══ Provided data ══

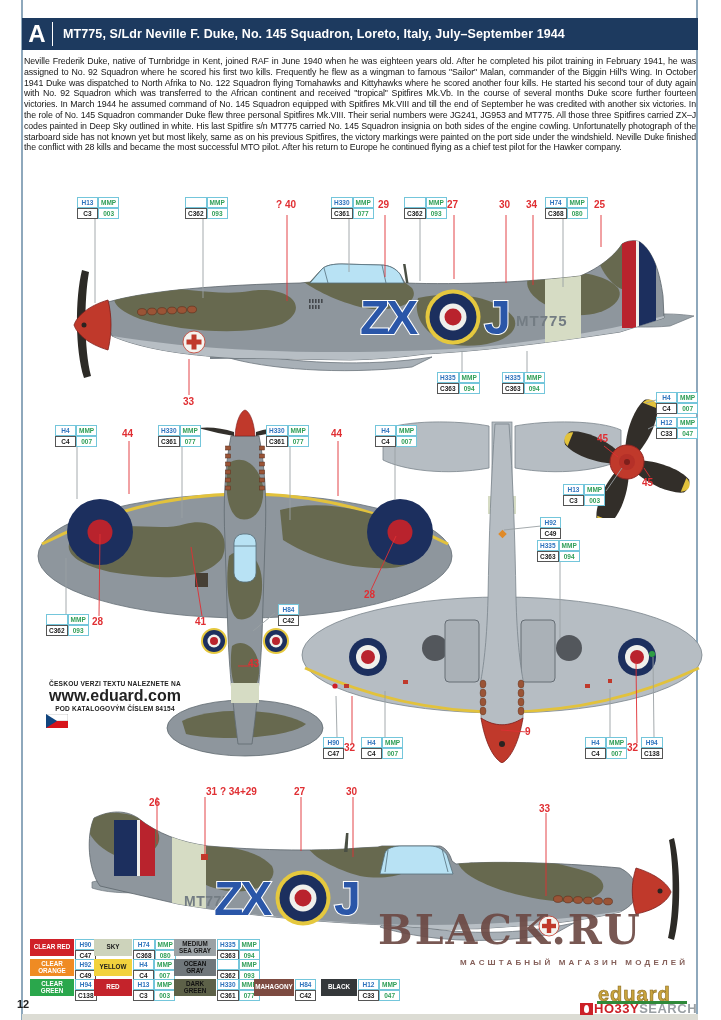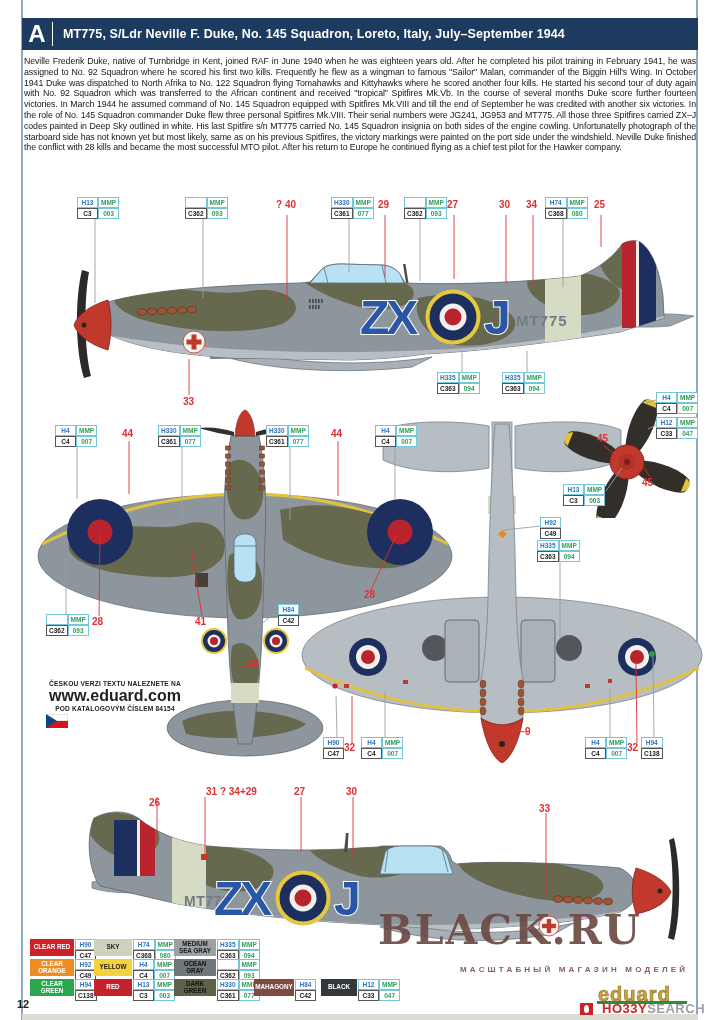--- a/index.html
+++ b/index.html
@@ -37,29 +37,29 @@
   .czech .c1,.czech .c3{font-size:6.6px;font-weight:bold;letter-spacing:0.2px;}
   .czech .c2{font-size:16px;font-weight:bold;}
   .flag{position:absolute;left:46px;top:714px;width:22px;height:14px;z-index:15;}
 
   .swatch{position:absolute;height:17px;display:flex;align-items:center;justify-content:center;text-align:center;
           font:bold 6.3px "Liberation Sans",sans-serif;line-height:6.8px;z-index:30;box-sizing:border-box;padding:0 1px;}
 
   .wm-big{position:absolute;left:378px;top:906px;width:330px;font-family:"DejaVu Serif",serif;font-weight:bold;
           font-size:41px;color:#6d4a45;letter-spacing:2px;opacity:0.92;z-index:40;}
   .wm-sub{position:absolute;left:460px;top:958px;font:bold 8px "Liberation Sans",sans-serif;color:#85605a;
-          letter-spacing:3.2px;z-index:40;margin-top:7px;}
+          letter-spacing:3.2px;z-index:40;}
   .logo-eduard{position:absolute;left:598px;top:983px;font:bold 20px "Liberation Sans",sans-serif;color:#c9a43c;
                -webkit-text-stroke:0.6px #8a6a1f;letter-spacing:1px;z-index:45;}
   .logo-eduard-bar{position:absolute;left:597px;top:1001px;width:90px;height:2.5px;background:#2f8a3a;z-index:45;}
   .logo-hs{position:absolute;left:580px;top:1001px;display:flex;align-items:center;z-index:46;}
   .logo-hs .flame{width:13px;height:12px;background:#cc2127;margin-right:1px;position:relative;}
   .logo-hs .flame::after{content:"";position:absolute;left:4px;top:2px;width:5px;height:8px;background:#fff;
         border-radius:50% 50% 50% 50%/60% 60% 40% 40%;}
-  .logo-hs .t1{font:bold 13px "Liberation Sans",sans-serif;color:#cc2127;letter-spacing:0.5px;padding-left:8px;}
+  .logo-hs .t1{font:bold 13px "Liberation Sans",sans-serif;color:#cc2127;letter-spacing:0.5px;}
   .logo-hs .t2{font:bold 13px "Liberation Sans",sans-serif;color:#9aa0a4;letter-spacing:0.5px;}
 
   .pagenum{position:absolute;left:17px;top:998px;font:bold 11px "Liberation Sans",sans-serif;color:#222;z-index:30;}
 </style>
 </head>
 <body>
 
 <div class="page">
 
   <div class="edge l"></div>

═══

| Problem statement |
Scan the entries above. Copy each line that has the string "height".

| Exercise solution |
   .flag{position:absolute;left:46px;top:714px;width:22px;height:14px;z-index:15;}
   .swatch{position:absolute;height:17px;display:flex;align-items:center;justify-content:center;text-align:center;
           font:bold 6.3px "Liberation Sans",sans-serif;line-height:6.8px;z-index:30;box-sizing:border-box;padding:0 1px;}
   .logo-eduard-bar{position:absolute;left:597px;top:1001px;width:90px;height:2.5px;background:#2f8a3a;z-index:45;}
   .logo-hs .flame{width:13px;height:12px;background:#cc2127;margin-right:1px;position:relative;}
   .logo-hs .flame::after{content:"";position:absolute;left:4px;top:2px;width:5px;height:8px;background:#fff;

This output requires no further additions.